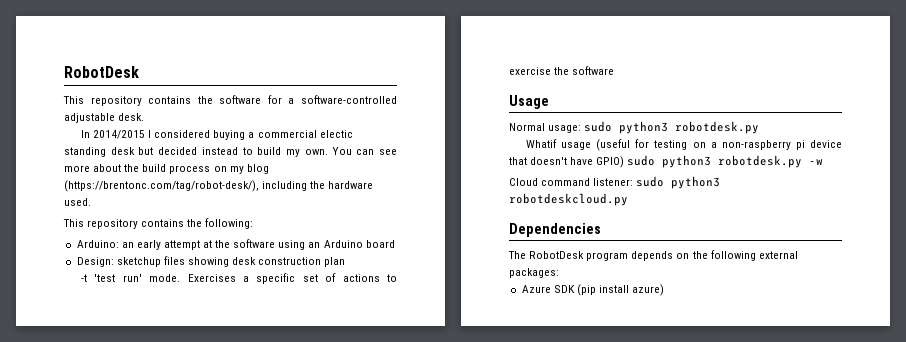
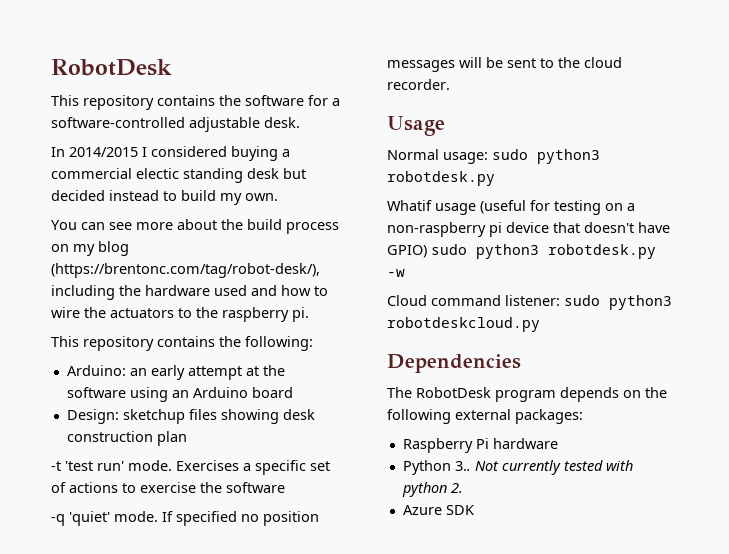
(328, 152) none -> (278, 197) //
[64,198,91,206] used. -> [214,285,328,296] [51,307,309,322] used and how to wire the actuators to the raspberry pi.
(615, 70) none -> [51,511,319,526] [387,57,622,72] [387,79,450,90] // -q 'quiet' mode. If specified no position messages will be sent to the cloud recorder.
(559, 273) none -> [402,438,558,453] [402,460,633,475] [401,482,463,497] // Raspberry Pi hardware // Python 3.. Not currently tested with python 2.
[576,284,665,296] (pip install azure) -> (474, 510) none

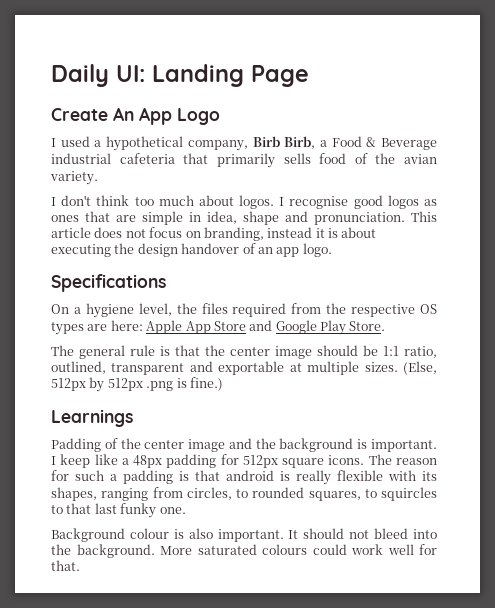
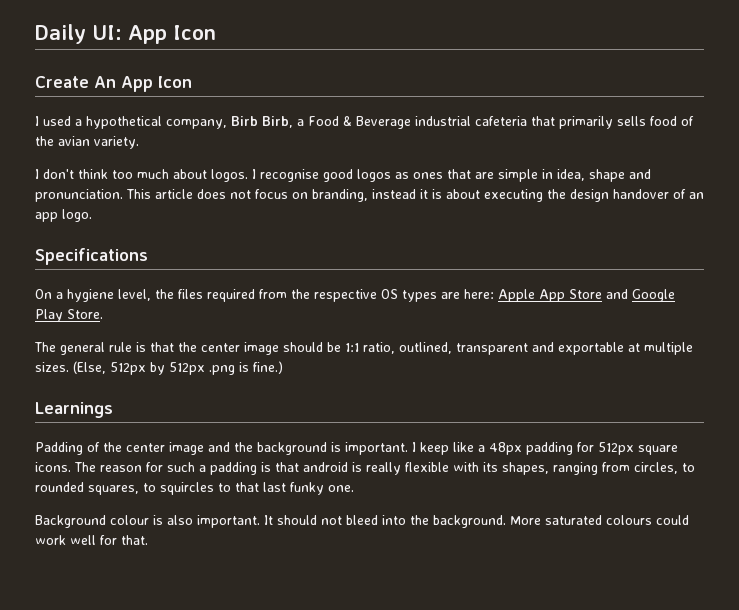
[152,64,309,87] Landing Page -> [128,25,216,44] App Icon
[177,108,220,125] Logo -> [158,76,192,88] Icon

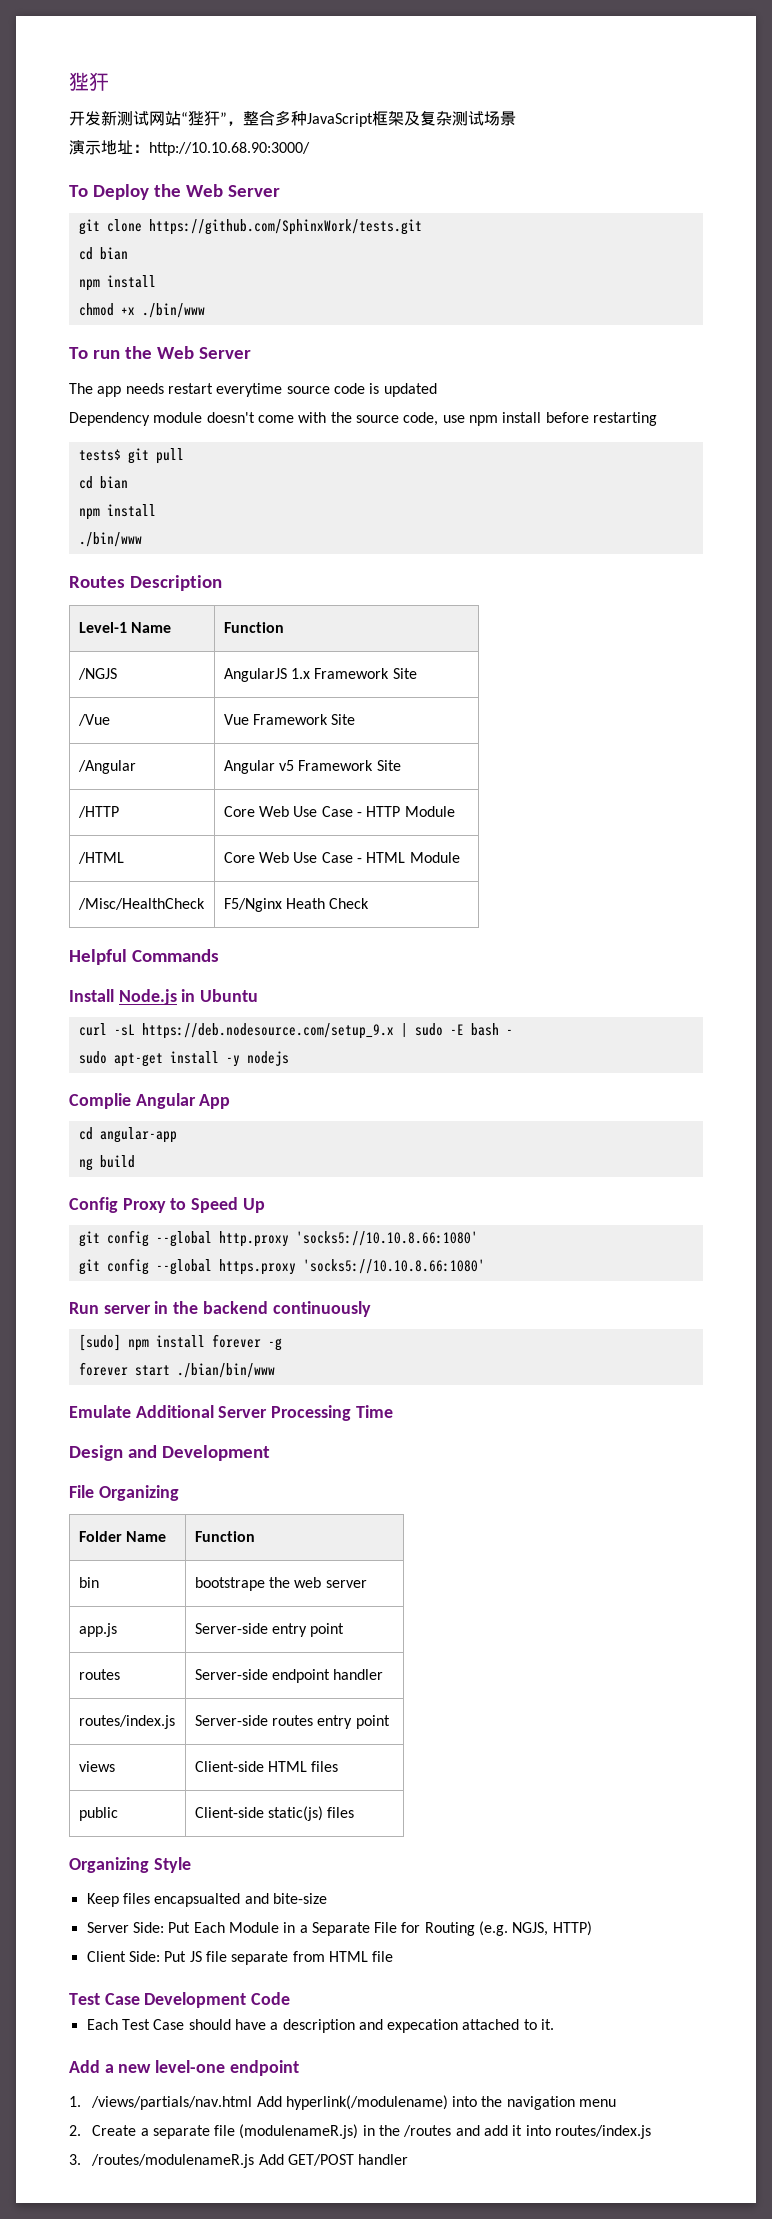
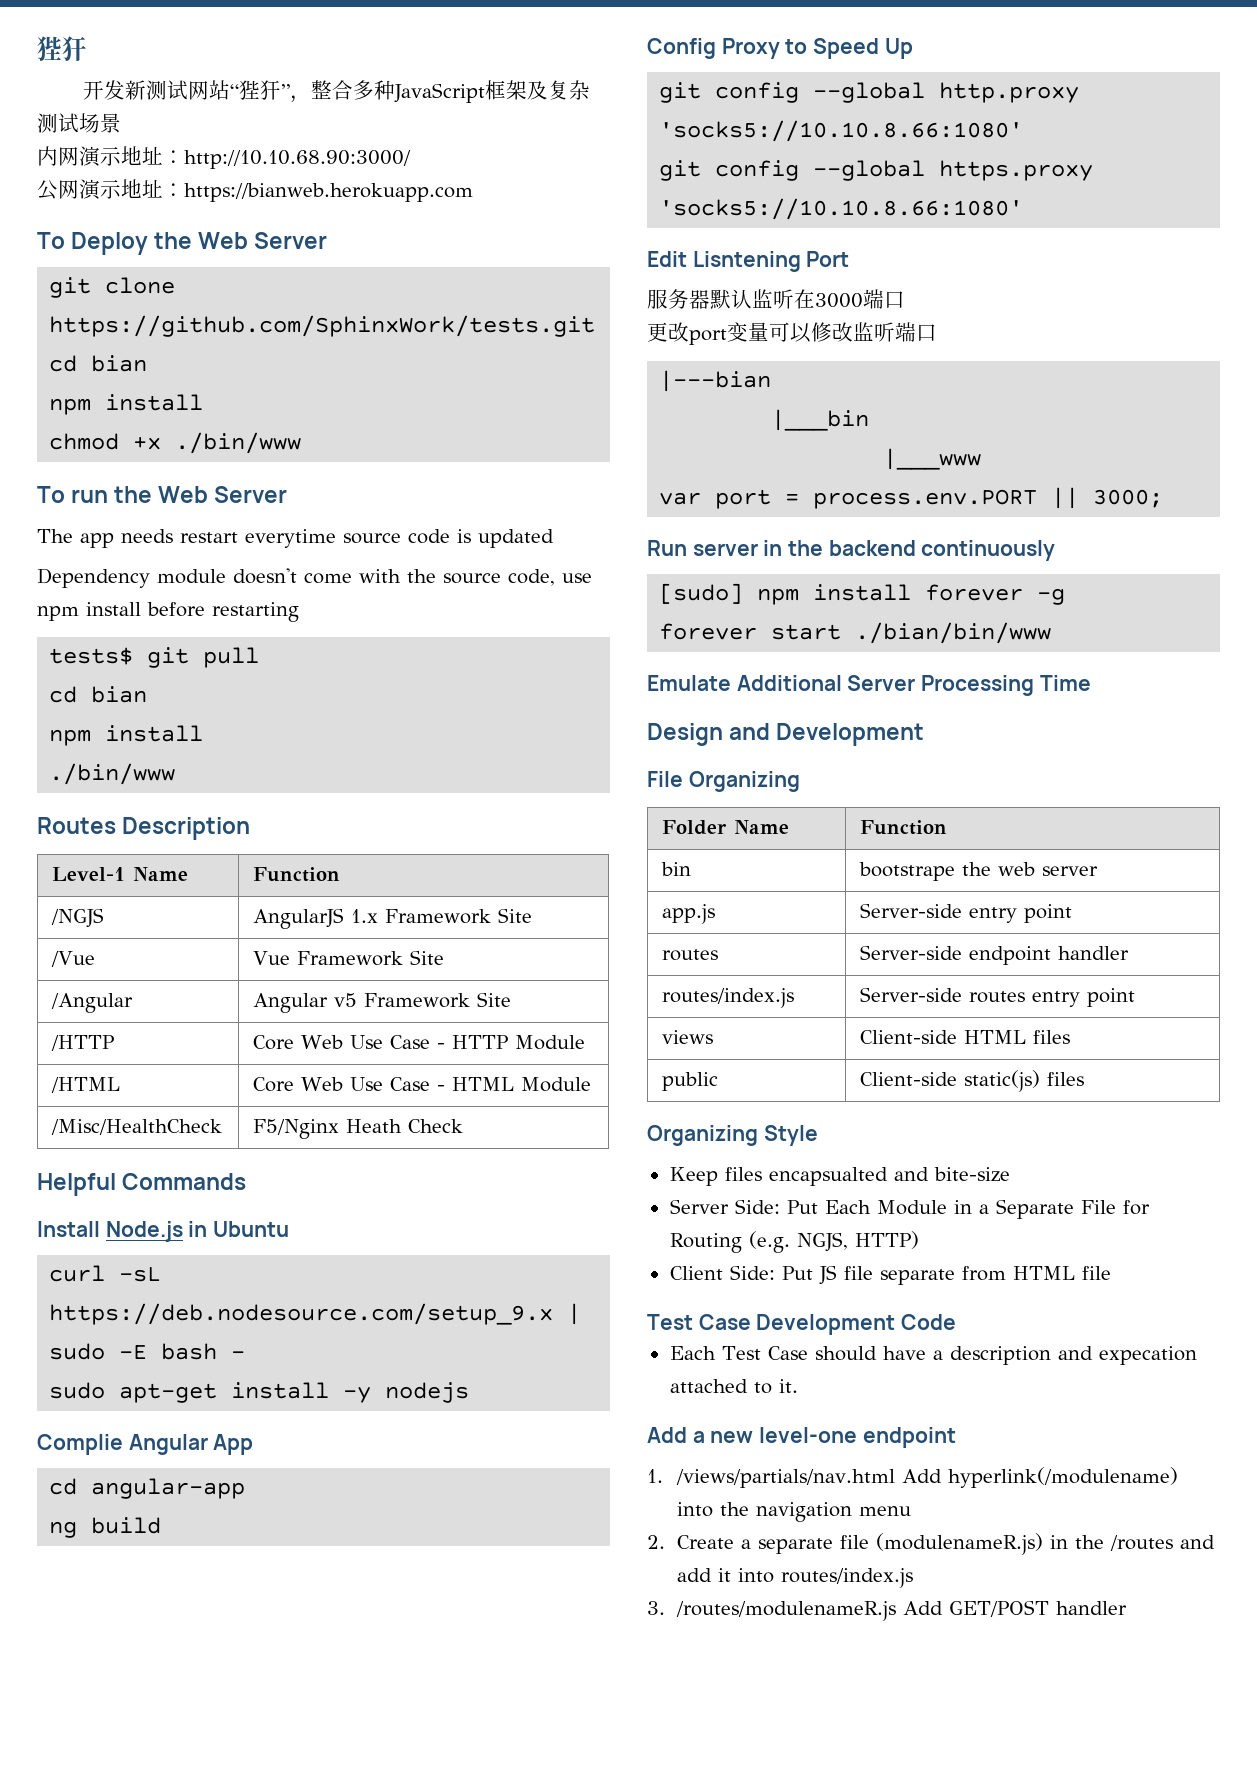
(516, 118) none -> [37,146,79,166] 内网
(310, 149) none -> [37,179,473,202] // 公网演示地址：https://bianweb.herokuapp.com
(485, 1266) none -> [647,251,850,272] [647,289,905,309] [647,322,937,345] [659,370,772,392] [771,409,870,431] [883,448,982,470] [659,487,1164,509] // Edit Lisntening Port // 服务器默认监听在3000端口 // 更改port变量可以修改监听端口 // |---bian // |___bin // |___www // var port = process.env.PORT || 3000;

__________

> _Task statement_: Set down exactly the lines from the start of the records through the line containing "(559, 273) none", both included, and omit the pictures.

> _Final answer_:
(328, 152) none -> (278, 197) //
[64,198,91,206] used. -> [214,285,328,296] [51,307,309,322] used and how to wire the actuators to the raspberry pi.
(615, 70) none -> [51,511,319,526] [387,57,622,72] [387,79,450,90] // -q 'quiet' mode. If specified no position messages will be sent to the cloud recorder.
(559, 273) none -> [402,438,558,453] [402,460,633,475] [401,482,463,497] // Raspberry Pi hardware // Python 3.. Not currently tested with python 2.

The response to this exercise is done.